Я, конечно, отшутился, хотя и поежился от коснувшегося меня краем представления обо мне же, где я был таким центром или очень близким к центру тайного сопротивления установившемся режиму, что-то вроде сети народовольческих или эсеровских кружков. Понятно, что она меня слышала всю жизнь, не более того, что допустимо говорить за родственным или праздничным столом, знала о моих еще советских столкновениях с КГБ, о моей кочегарке на десять лет, но мне кажется, мы ни разу с ней всерьез не говорили ни о политике, да и ни о чем, кроме наших проблем в семье, то тех, то этих.
Здесь нужно кое-что уточнить. Этот разговор был за год до Крыма, Зоя Павловна не была пользователем компьютера, к монитору подходила, только чтобы взглянуть на экран со скайпом и физиономиями родственников из-за океана. То есть смотрела телевизор с его пропагандистской волной, что-то читала, без изысков, о чем-то думала. Но я это к тому, что кого-то якобы перевербовывает ящик, заменяет мозги медузой пропаганды, доктринирует и лишает воли. Нет, ничего подобного, а в семье, где дочка и ее два сына – вполне идиоты в древнегреческом смысле, то есть в политике — ни уха, ни рыла; и говорить Зое Павловне было не с кем. И, однако, вот так, прожив жизнь вне ее интеллектуальных интересов, просто по фарватеру одной для всех информационной бодяги, выйти внутри своих размышлений на мысль, что ее оставшуюся жизнь надо потратить хоть с какой-то пользой. Ну, и убить Путина.
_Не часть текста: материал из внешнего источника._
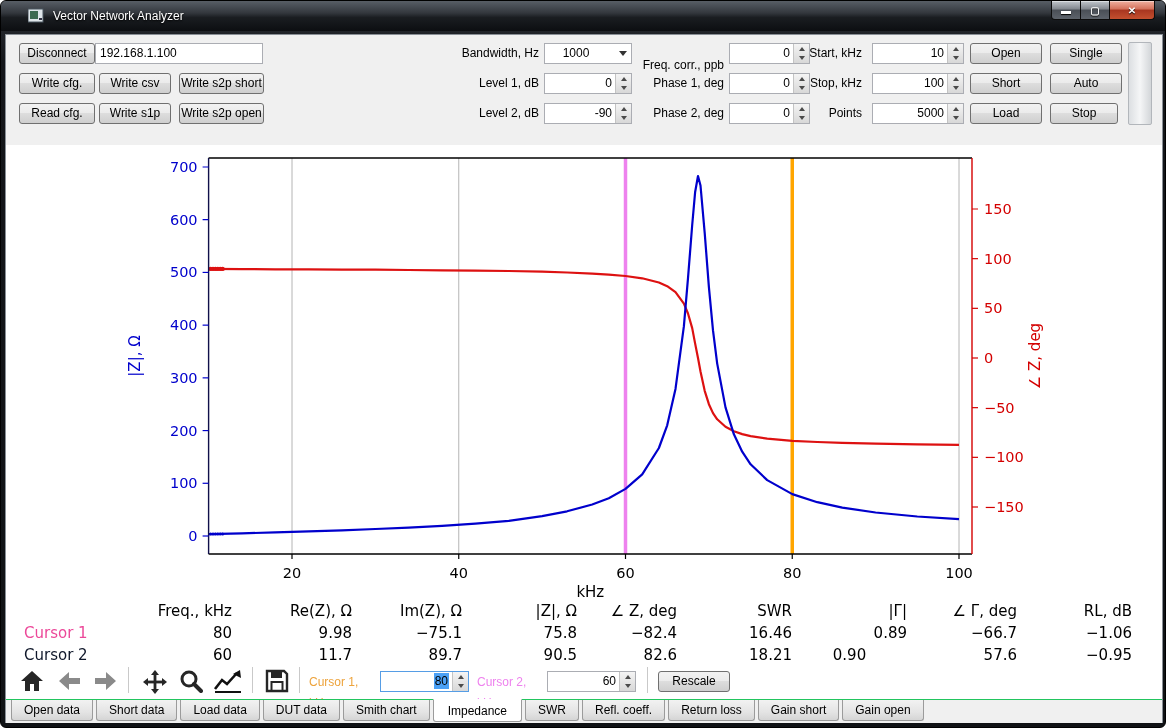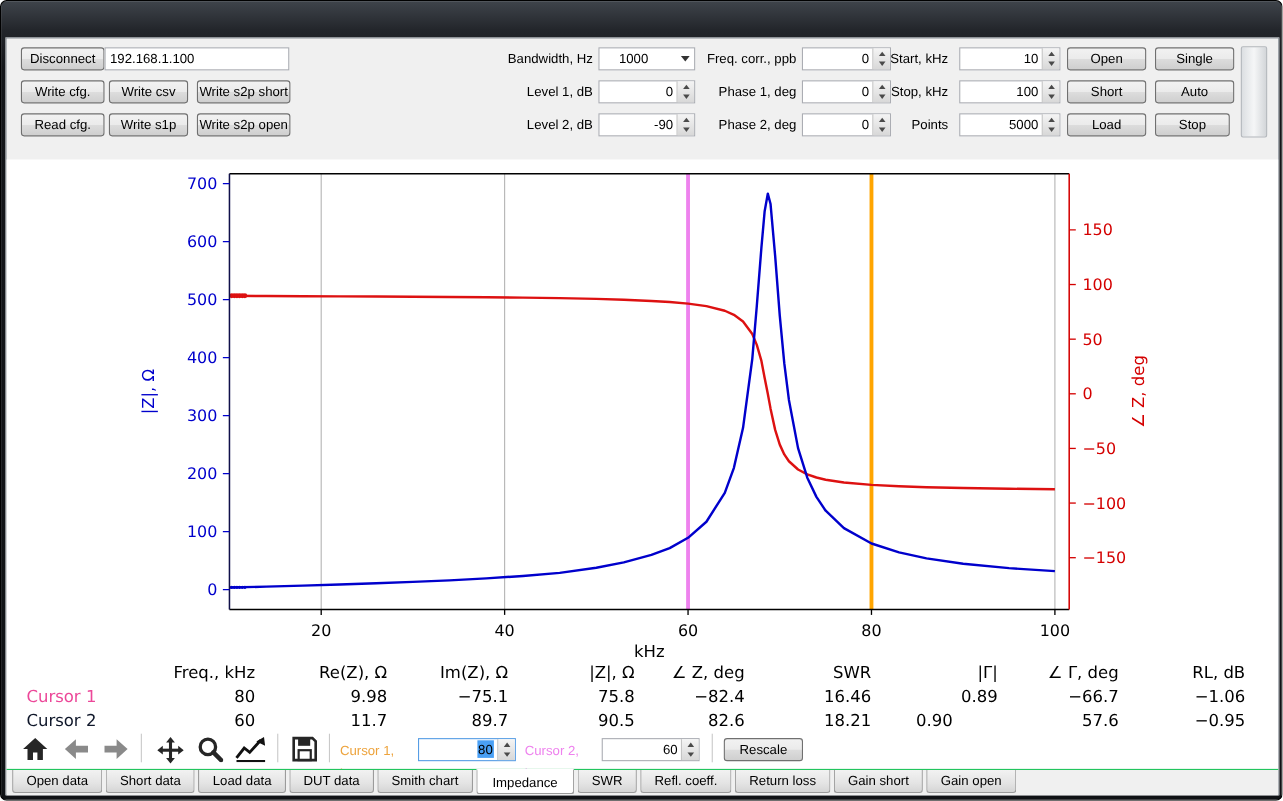"Vector Network Analyzer" div.titlebar { html: none -> <div> <svg> <rect></rect> <rect></rect> <rect></rect> </svg> <span>Vector Network Analyzer</span> <div> <div>▬</div> <div>▢</div> <div>✕</div> </div> </div> }
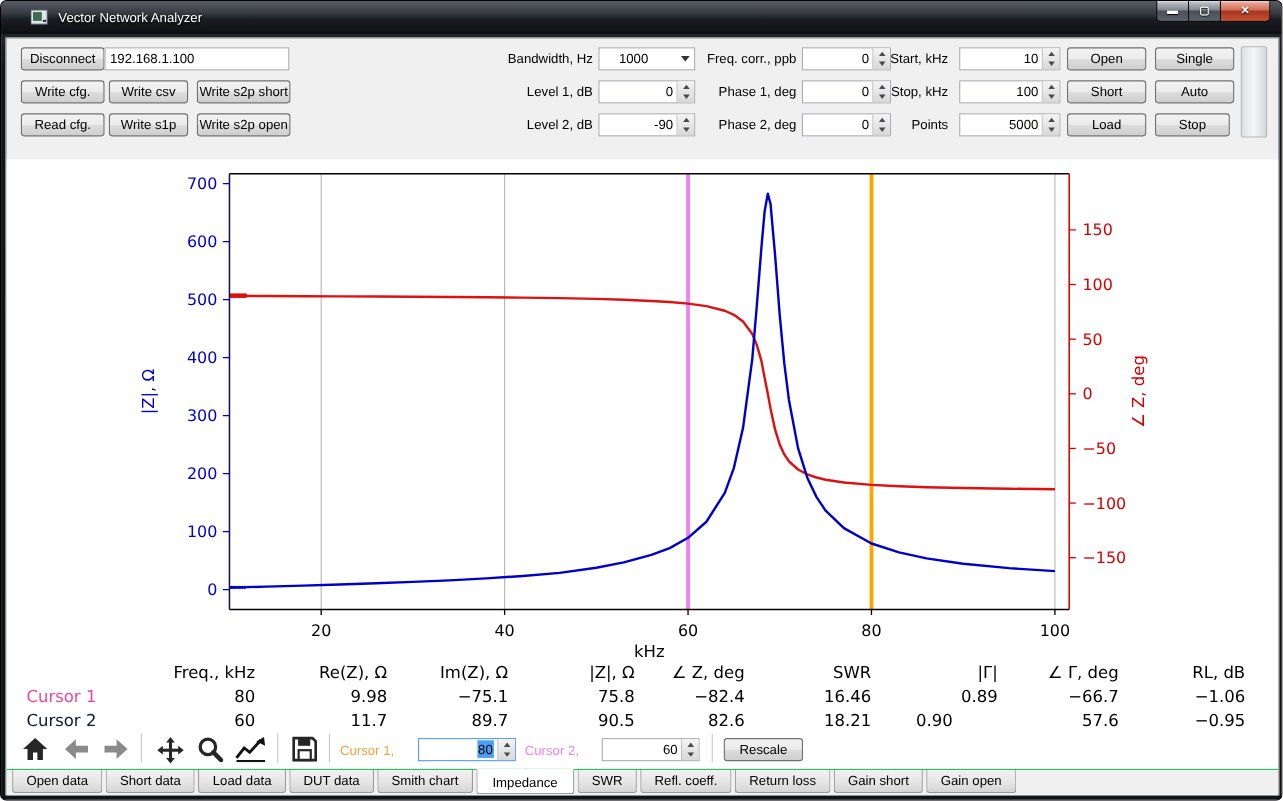"Freq. corr., ppb" div.ctl-label { top: 8px -> 20px }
Что именно она имела в виду, чем ей Путин не угодил, откуда она черпала свою нарастающую ненависть, я не знаю и уже не узнаю.
Я отшутился, сказал какую-то приличествующую моменту благоглупость, типа, убивали народовольцы царя и приходил еще более жестокий, хотя, конечно, знал, что это не совсем так, что вся эта народовольческая сеть оказалась какой-то страховкой, что ли. Она обозначала границу, которая сдвигала более мирные, но вполне действенные меры из маргинального состояния в середину жизни.
Предупреждая вопросы: нет, ни истерика, Зоя Павловна вообще не повышала голоса, ни деменция, ни старческий маразм, ни мучительная болезнь, ее не было; и мысль ни разу не сбивалась с обычной походки, строй жизни был обыкновенным. Конечно, присущая всем нам усталость и разочарование, усиленные столь же обычными огорчениями от взросления внуков, взрослевших куда-то вбок, в кусты. Но не более, чем у других.
Я, конечно, испытал неловкость от ее предложения, ощутил смущение от предположения, что моя жизнь в ее представлении полна каких-то заговоров и знакомств, ведущих в центр оппозиционной паутины, где есть люди, думающие о том, как решать эту проблему с набирающимся автократической мощи маленьким человечком. Наши родные порой мифологизируют и достраивают нашу жизнь до каких-то волшебных пределов, и мы ответственны за это волшебство, мы как-то дали повод считать, что мы больше, чем мы есть. Я это чувствовал во время спешного подбора фраз, которые должны были успокоить мою Зою Павловну, хотя она не выглядела ни взволнованной, ни выбитой из колеи. Просто смотрела и слушала мои объяснения. А потом покачала головой, знаете так, чуть-чуть, мелко, и сказала:
— Ты все-таки скажи там, я – готова.